Across many industries there is currently a lot of grumbling, as new regulation seems to be springing up all over the place. Pharmaceutical companies have to deal with IDMP in Europe and UDI in the USA. This is hot on the heels of the US Sunshine Act, which is being followed in Europe by Aggregate Spend requirements. Consumer Goods companies in Europe are looking at the consequences of beefed up 1169 requirements. Financial Institutes are mulling over compliance to BCBS-239. Behind the grumbling most organisations across all verticals appear to have a similar approach to regulatory compliance. The pattern seems to go like this:
- Delay (The requirements may change)
- Scramble (They want it when? Why didn’t we get more time?)
- Code to Spec (Provide exactly what they want, and only what they want)
No wonder these requirements are seen as purely a cost and an annoyance. But it doesn’t have to be that way, and in fact, it should not. Just like I have seen a pattern in response to compliance, I see a pattern in the requirements themselves:
- The regulators want data
- Their requirements will change
- When they do change, regulators will be wanting even more data!
Now read the last 3 bullet points again, but use ‘executives’ or ‘management’ or ‘the business people’ instead of ‘regulators’. The pattern still holds true.
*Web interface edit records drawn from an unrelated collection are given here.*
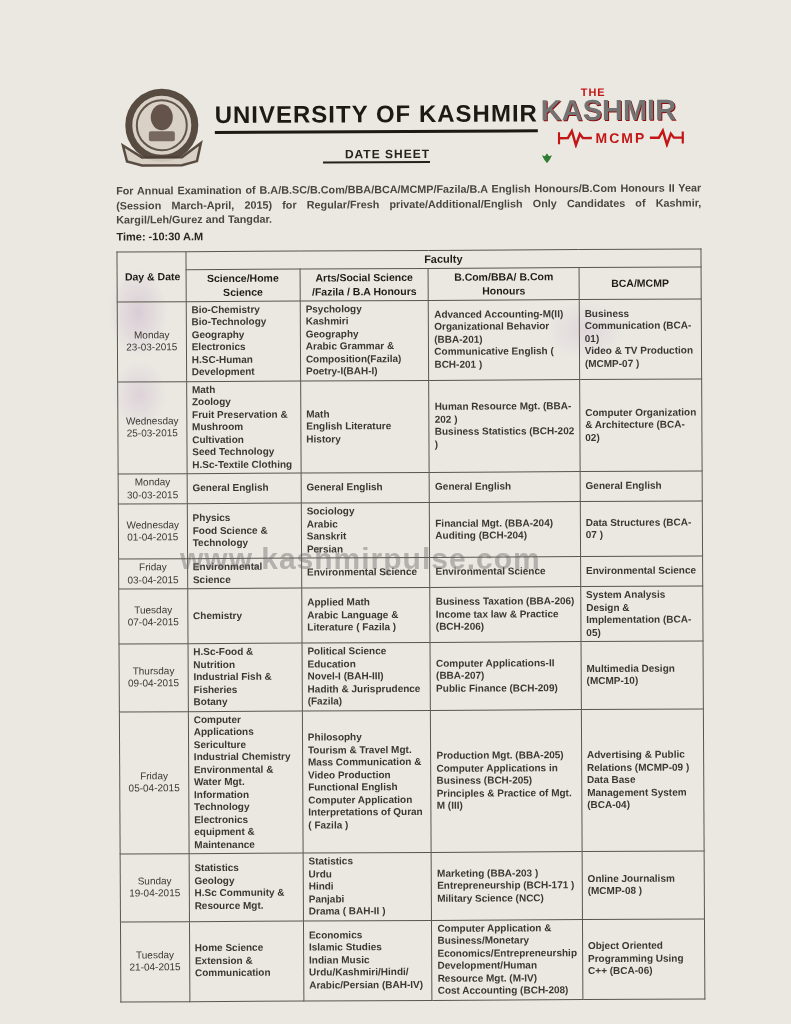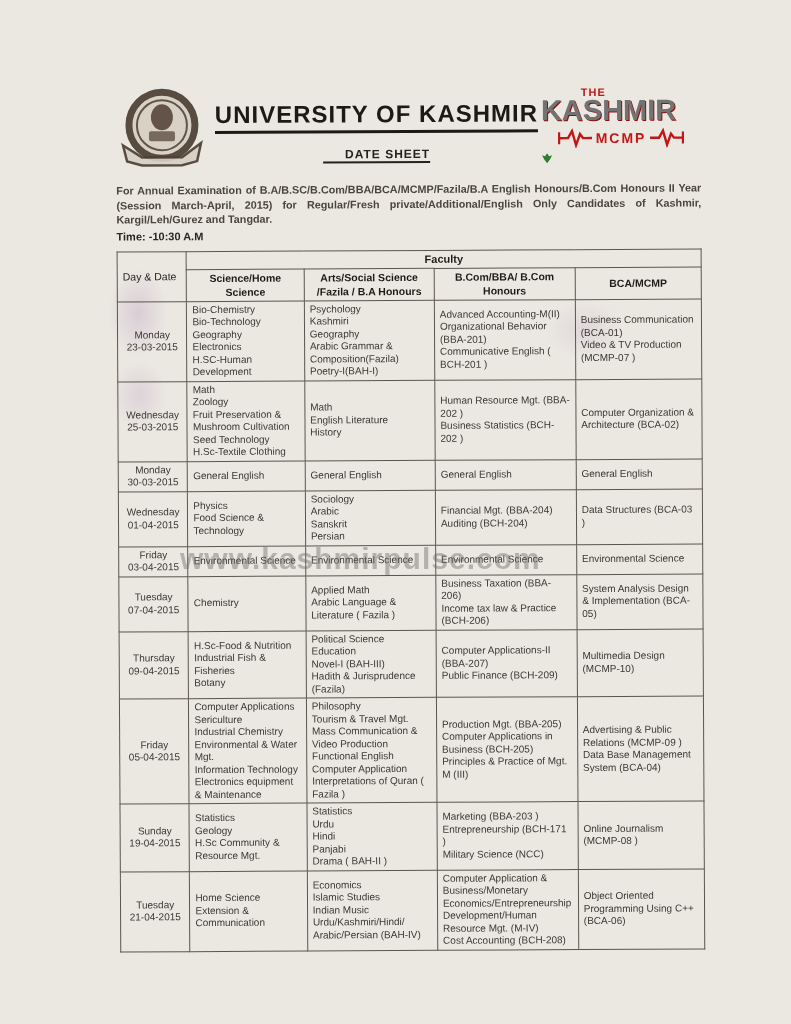"Day & Date" th.daydate { font-weight: normal -> bold; text-align: left -> right }
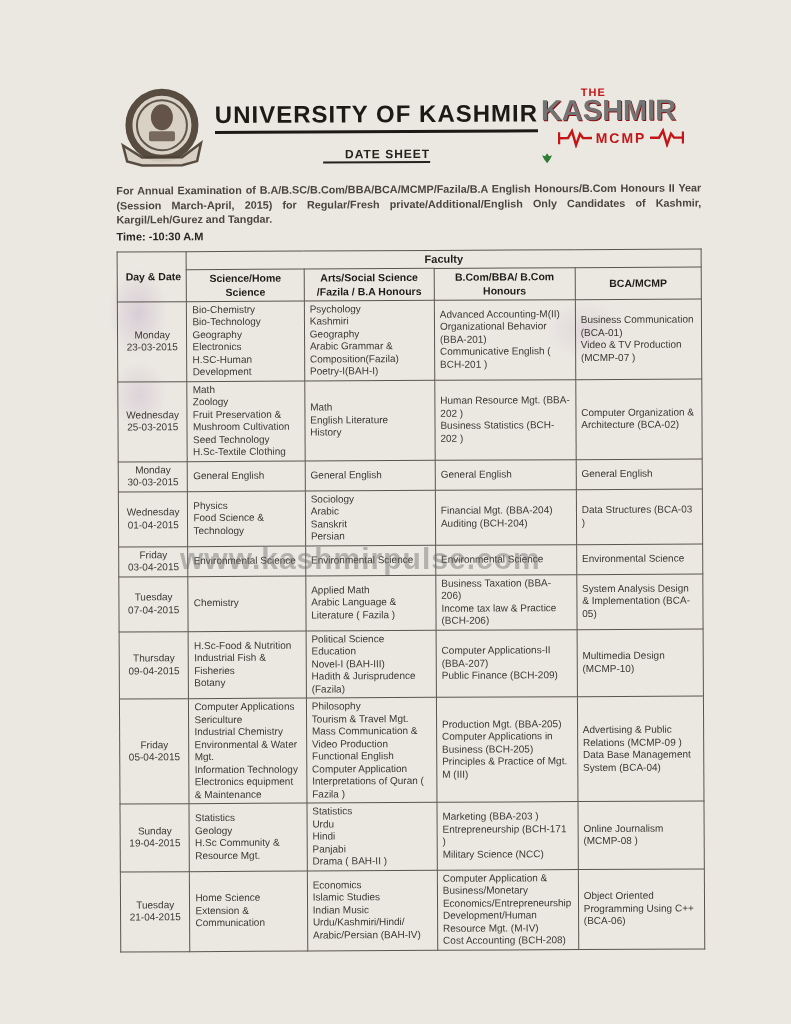"Bio-Chemistry" td.cell { font-weight: none -> bold }
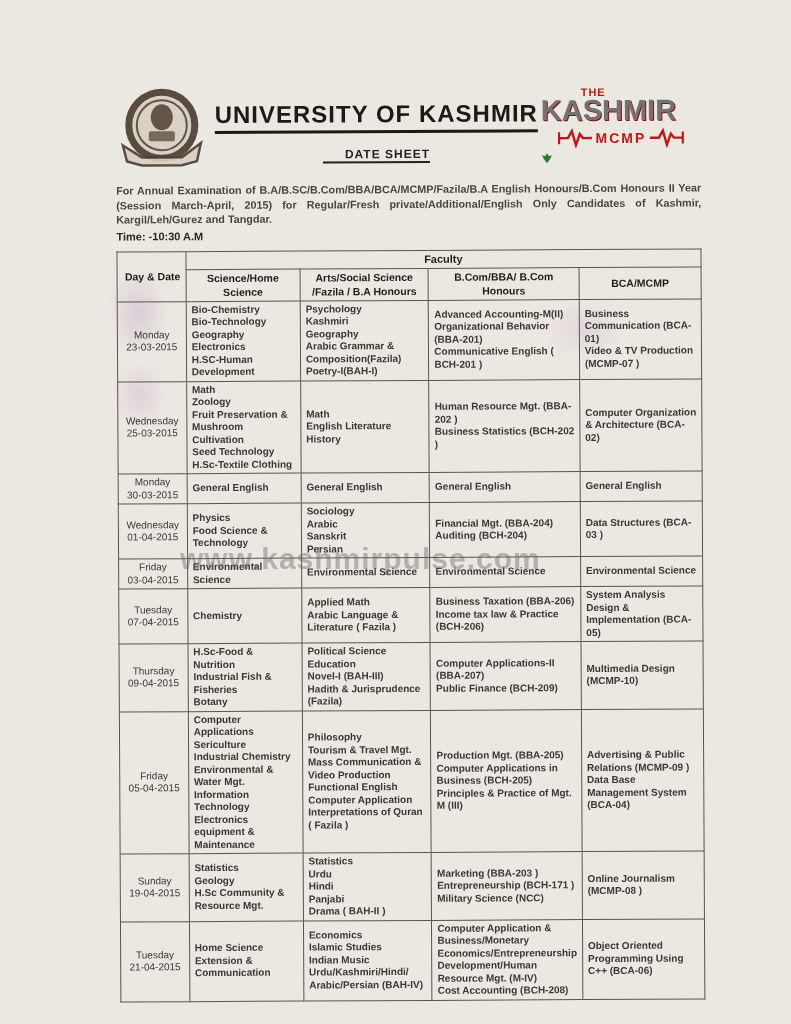"Data Structures (BCA-03 )" td.cell { text: BCA-03 -> BCA-07 }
The irony is that execs will quickly sign off on budget to meet regulatory requirements, but find it hard to see the value in “infrastructure” projects. Projects that will deliver this same data to their internal teams.
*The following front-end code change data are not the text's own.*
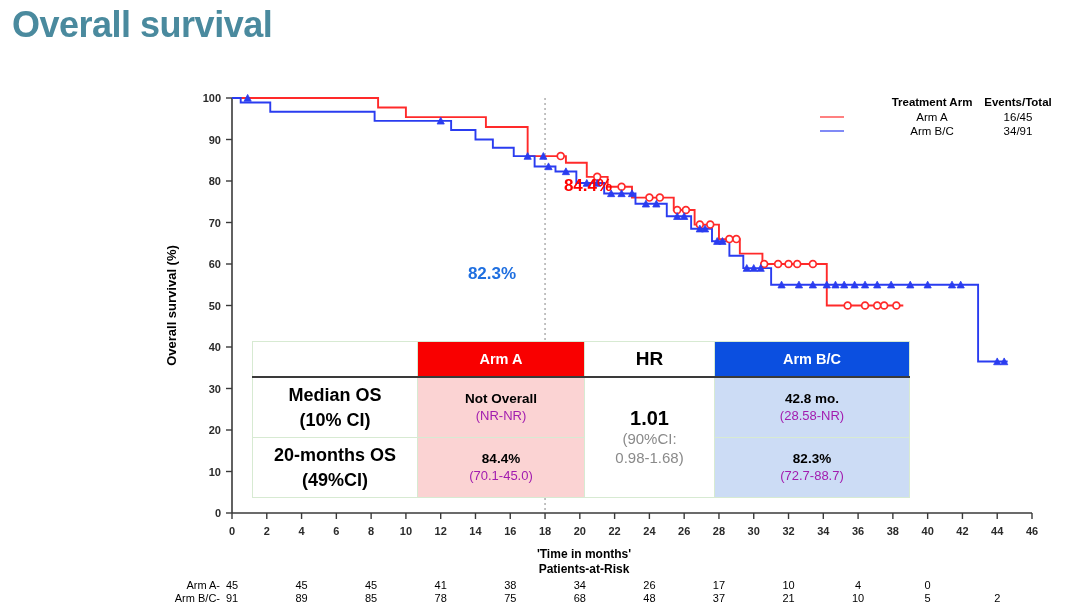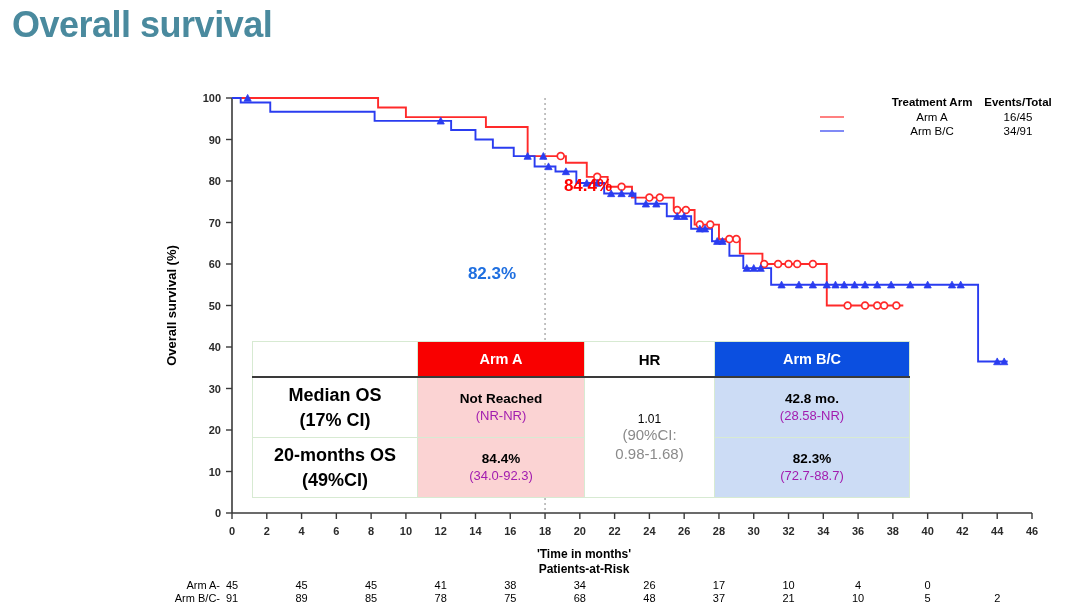"HR" .hdr-hr { font-size: 15px -> 19px }
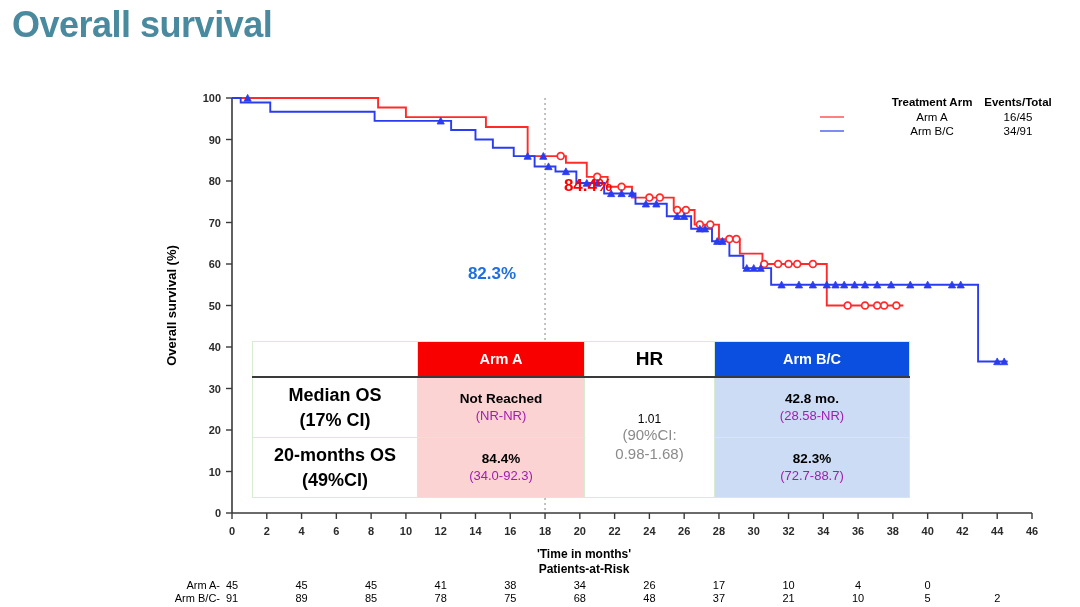"Not Reached" span.big { text: Reached -> Overall }
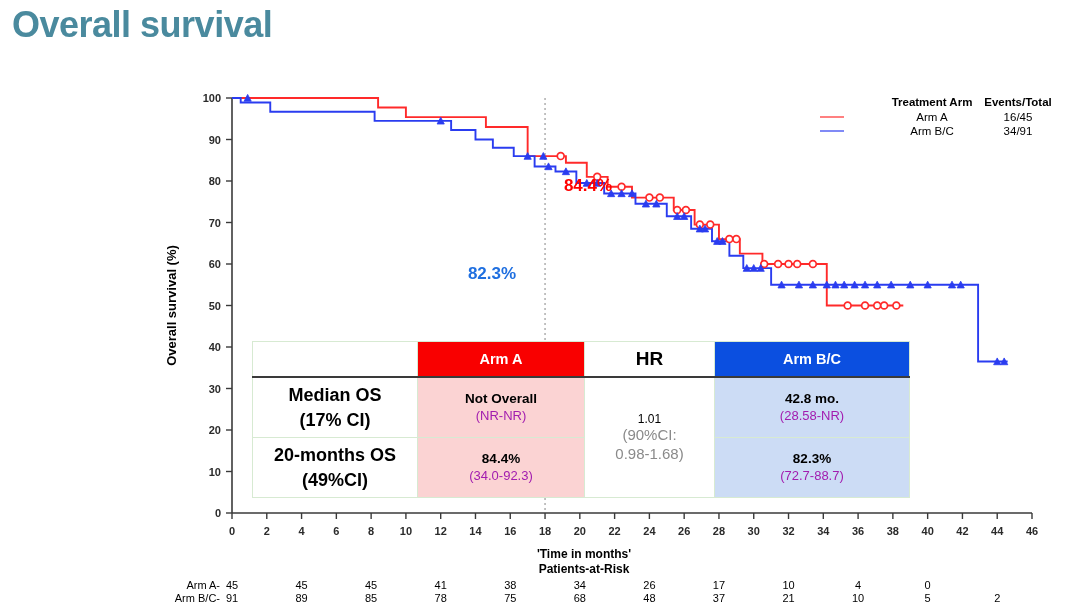"(17% CI)" span { text: 17% -> 10% }
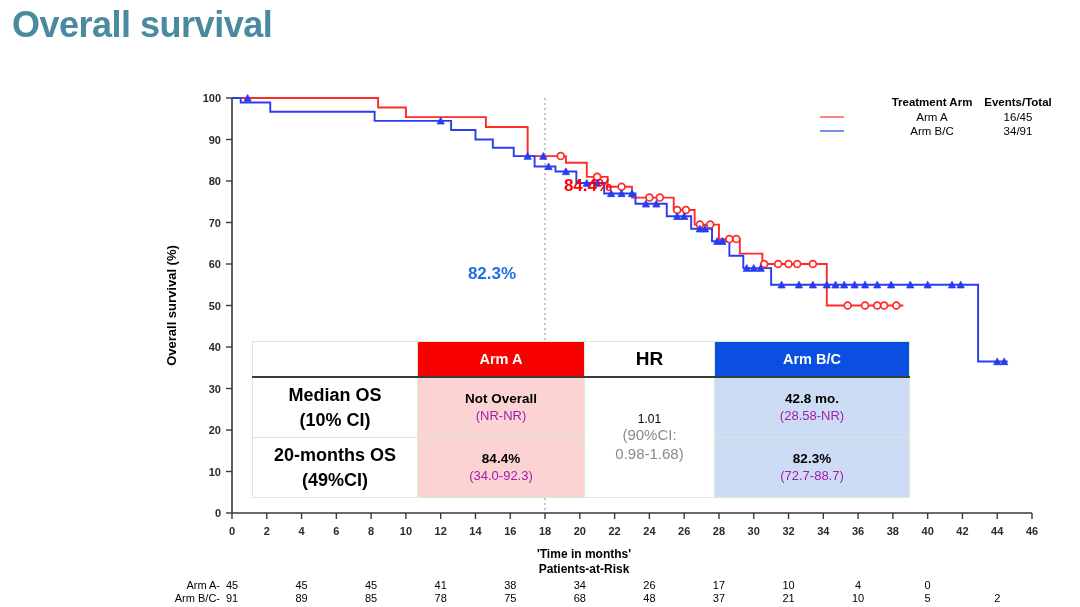"1.01" .hrval { font-size: 12px -> 20px; font-weight: normal -> bold }
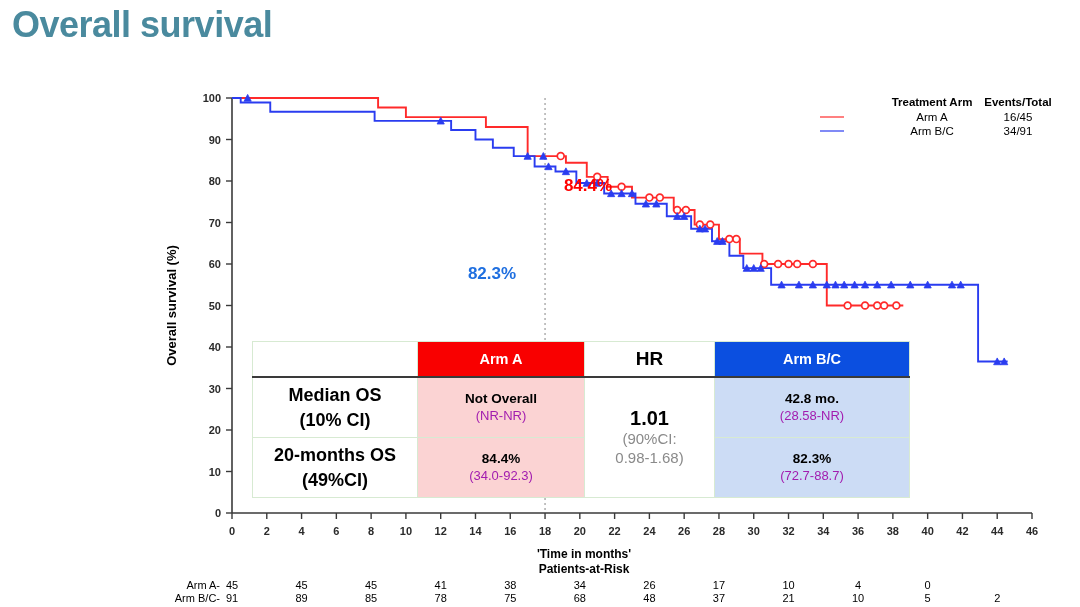"(34.0-92.3)" span.ci { text: 34.0-92.3 -> 70.1-45.0 }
This is where the opportunity comes in. pwc’s 2013 State of Compliance Report[i] shows that over 42% of central compliance budgets are in excess of $1m. A significant figure. Efforts outside of the compliance team imply a higher actual cost. Large budgets are not surprising in multi-national companies, who often have to satisfy multiple regulators in a number of countries. As an alternate to multiple over-lapping compliance projects, what if this significant budget was repurposed to create a flexible data management platform? This approach could deliver compliance, but provide even more value internally.
Almost all internal teams are currently clamouring for additional data to drive ther newest application. Pharma and CG sales & marketing teams would love ready access to detailed product information. So would consumer and patient support staff, as well as down-stream partners. Trading desks and client managers within Financial Institutes should really have real-time access to their risk profiles guiding daily decision making. These data needs will not be going away. Why should regulators be prioritised over the people who drive your bottom line and who are guardians of your brand?
A flexible data management platform will serve everyone equally. Foundational tools for a flexible data management platform exist today including Data Quality, MDM, PIM and VIBE, Informatica’s Virtual Data Machine. Each of them play a significant role in easing of regulatory compliance, and as a bonus they deliver measureable business value in their own right. Implemented correctly, you will get enhanced data agility & visibility across the entire organisation as part of your compliance efforts. Sounds like ‘Buy one Get One Free’, or BOGOF in retail terms.
Unlike taxes, BOGOF opportunities are normally embraced with open arms. Regulatory compliance should receive a similar welcome – an opportunity to build the foundations for universal delivery of data which is safe, clean and connected. A 2011 study by The Economist found that effective regulatory compliance benefits businesses across a wide range of performance metrics[ii].
Is it time to get your free performance boost?